John McCain

John McCain

WASHINGTON: Worried by Sen. John McCain’s efforts to slash the general officer corps, abolish Frank Kendall’s job and restrict the size of the National Security Council, the White House today threatened to veto the Senate defense policy bill.

Accusing the Senate Armed Services Committee of trying “to micromanage DOD” by taking those and other measures, the Office of Management and Budget statement says that senior officials would recommend President Obama veto the bill. Much of the criticism is aimed straight at the acquisition changes McCain is pushing hard.

McCain shot back with a statement scathing even for him. “Like all products of bureaucracy, the Statement of Administration Policy is a sorry defense of the status quo: misalignment of authority and accountability, deficits in strategic integration and harnessing innovation, bloated staffs, a broken defense acquisition system, and dependence on Russia for access to space,” the senator said. “In its laundry list of imaginary doomsday scenarios, the Administration repeatedly misstates and misconstrues provisions of the NDAA, leaving one to wonder how closely Administration officials read this legislation, or whether they read it at all. I hope when the NDAA reaches the President’s desk, he understands the critical importance of this legislation to our national security better than his Administration seems to now.”

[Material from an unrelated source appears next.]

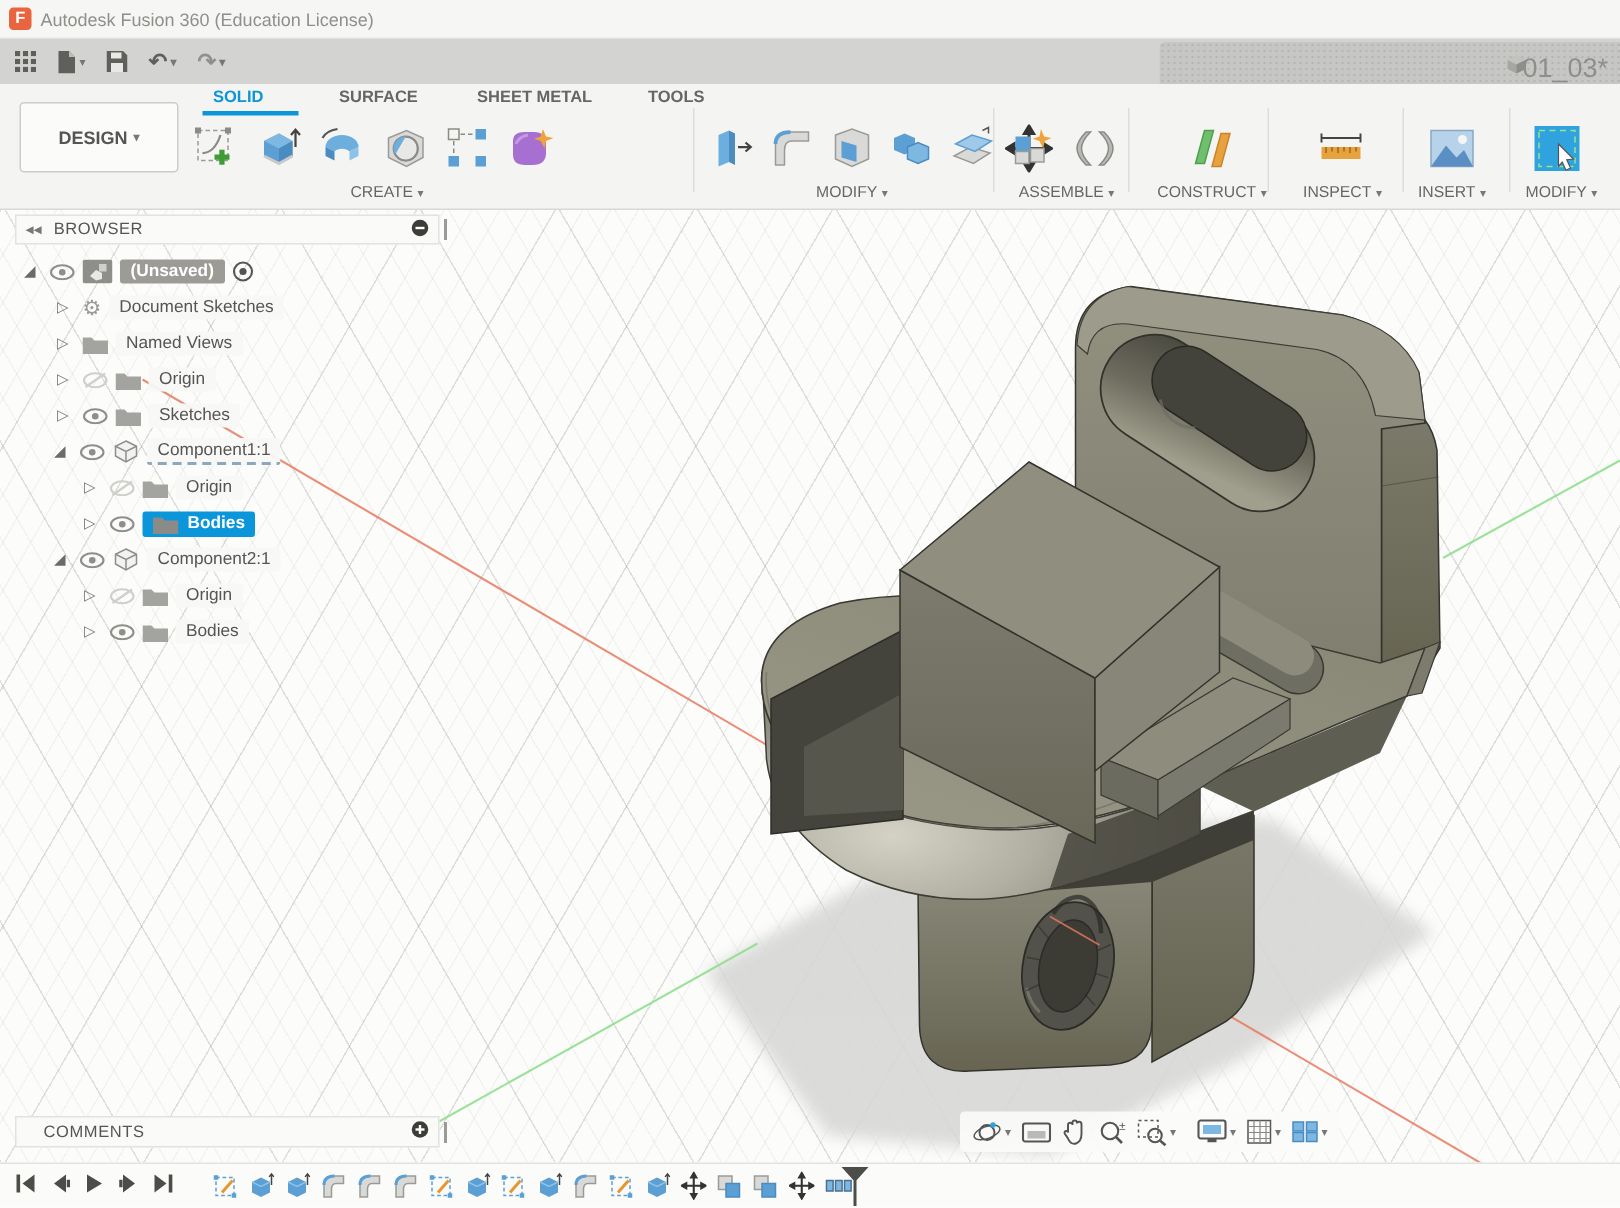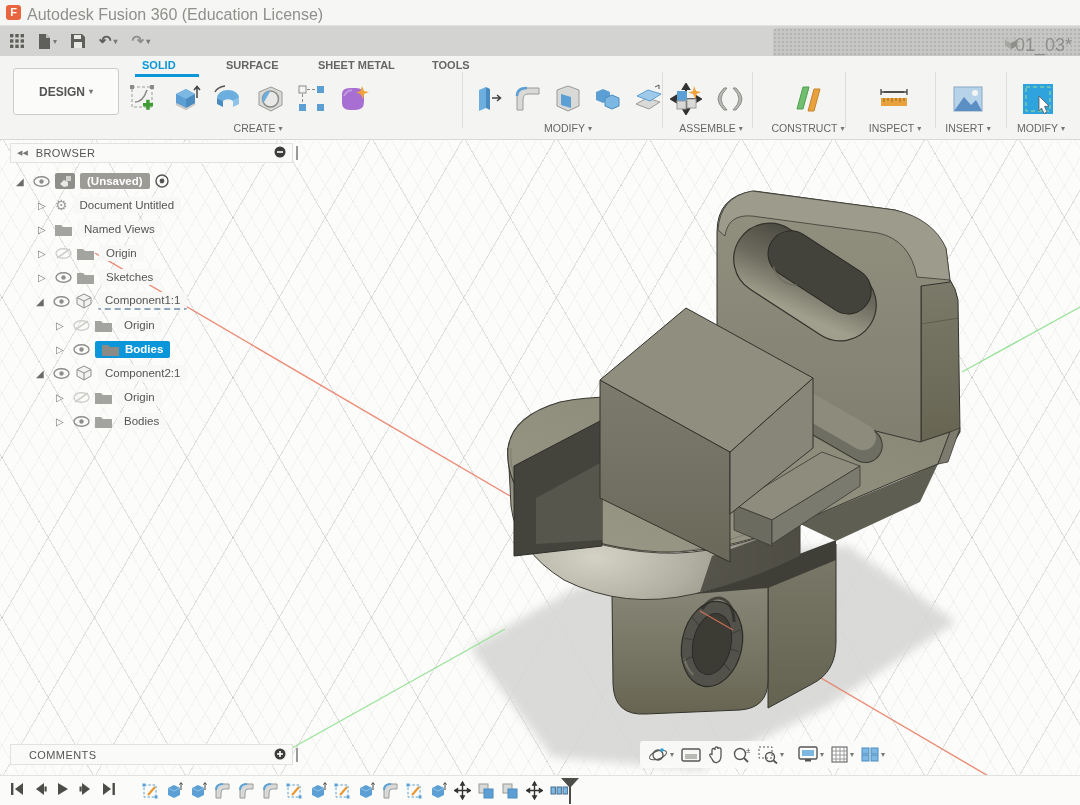"Autodesk Fusion 360 (Education License)" #app-title { font-size: 16px -> 12px }
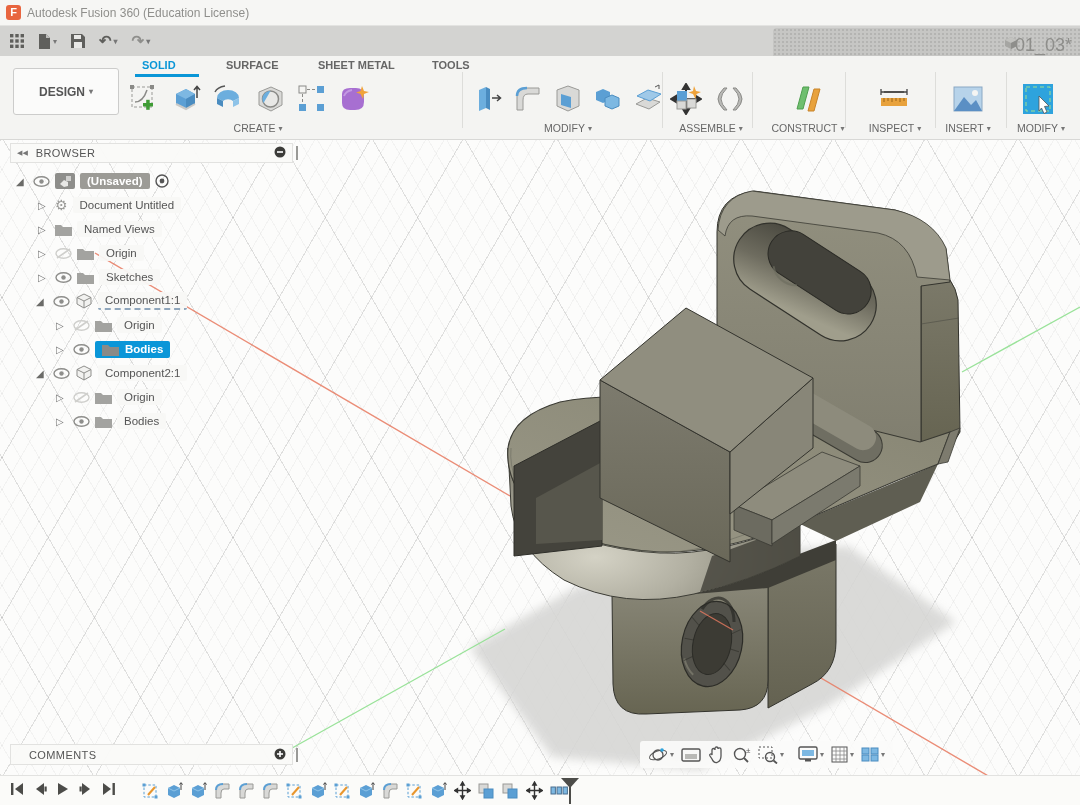"Document Untitled" span.lblchip { text: Untitled -> Sketches }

Chief among the administration’s objections: The bill “would dissolve the Office of the Under Secretary for Acquisition, Technology, and Logistics (USD/AT&L) and replace it with failed models of the past,” the statement claims, stating that Kendall’s office “has a track record of improved acquisition performance for the taxpayer since the implementation of the Weapon Systems Acquisition Reform Act of 2009 (WSARA) and the Better Buying Power initiatives.”

That’s true, but it’s also true that the number of programs managed by ATL has dropped significantly, as have new starts. Since Kendall’s office was created as a reform, the overall record of the department is that weapons programs cost much more than planned and take longer than expected.

But wait, there’s more the administration doesn’t like about the bill! “For example, it would rigidly prescribe the use of a wide range of contracting methods in circumstances that history has proven are not appropriate or efficient in meeting the military’s needs,” the statement says. “It would prescribe onerous, across-the-board cuts to senior military billets, civilian executives, and contractors at a time when the Department is already undertaking a 25 percent cut to headquarters activities and other significant reforms to become leaner and more efficient.”

The administration objects strongly to SASC efforts to constrain the size of the bloated National Security Council, saying that the “arbitrary limitation of 150 professional NSC staff” isn’t good. After all, the OMB statement says, “the combined staff of the Senate Armed Services, Foreign Relations, Homeland Security, and Intelligence Committees is larger than 150 people.”

Of course, that ignores the fact that the law establishing the NSC makes clear it’s not designed to provide oversight of all defense and intelligence policies and spending but should coordinate policies across the government. Historically, that has rarely required more than 50 to 60 people. Even under the second President Bush it was usually below 100.

The administration argues they increased the size of the NSC staff “after a 2009 review recommended the creation of additional directorates and positions to address emerging threats and challenges, such as cybersecurity and weapons of mass destruction-related terrorism.” Of course, that recommendation was made by the Obama administration. Grudgingly acknowledging they had goofed by letting it get so big, the statement notes that they have cut staff “by 12 percent in the last eighteen months.”

Finally, we won’t talk about it much, given what a fallacious and partisan issue it is, but the bill wants to constrain the executive from closing the prison where terrorists are kept at Guantanamo Bay or from transferring detainees sending them “to numerous countries on the basis of State Department travel warnings.” There are other things but you can read them in the statement (embedded below).

Of course, this OMB statement was written before the Senate voted on Sen. McCain’s his amendment that would add $18 billion to the 2017 National Defense Authorization Act. The senator would join the House in adding $18 billion to the department’s budget. (The House uses a fiscal sleight of hand involving Overseas Contingency Operations funds, one the administration has denounced). Of course, the armed services committees are only authorizing the money. The folks who actually make the decision about how much money the Pentagon receives — the House and Senate appropriations committees — have shown no inclination to back their authorizing cousins.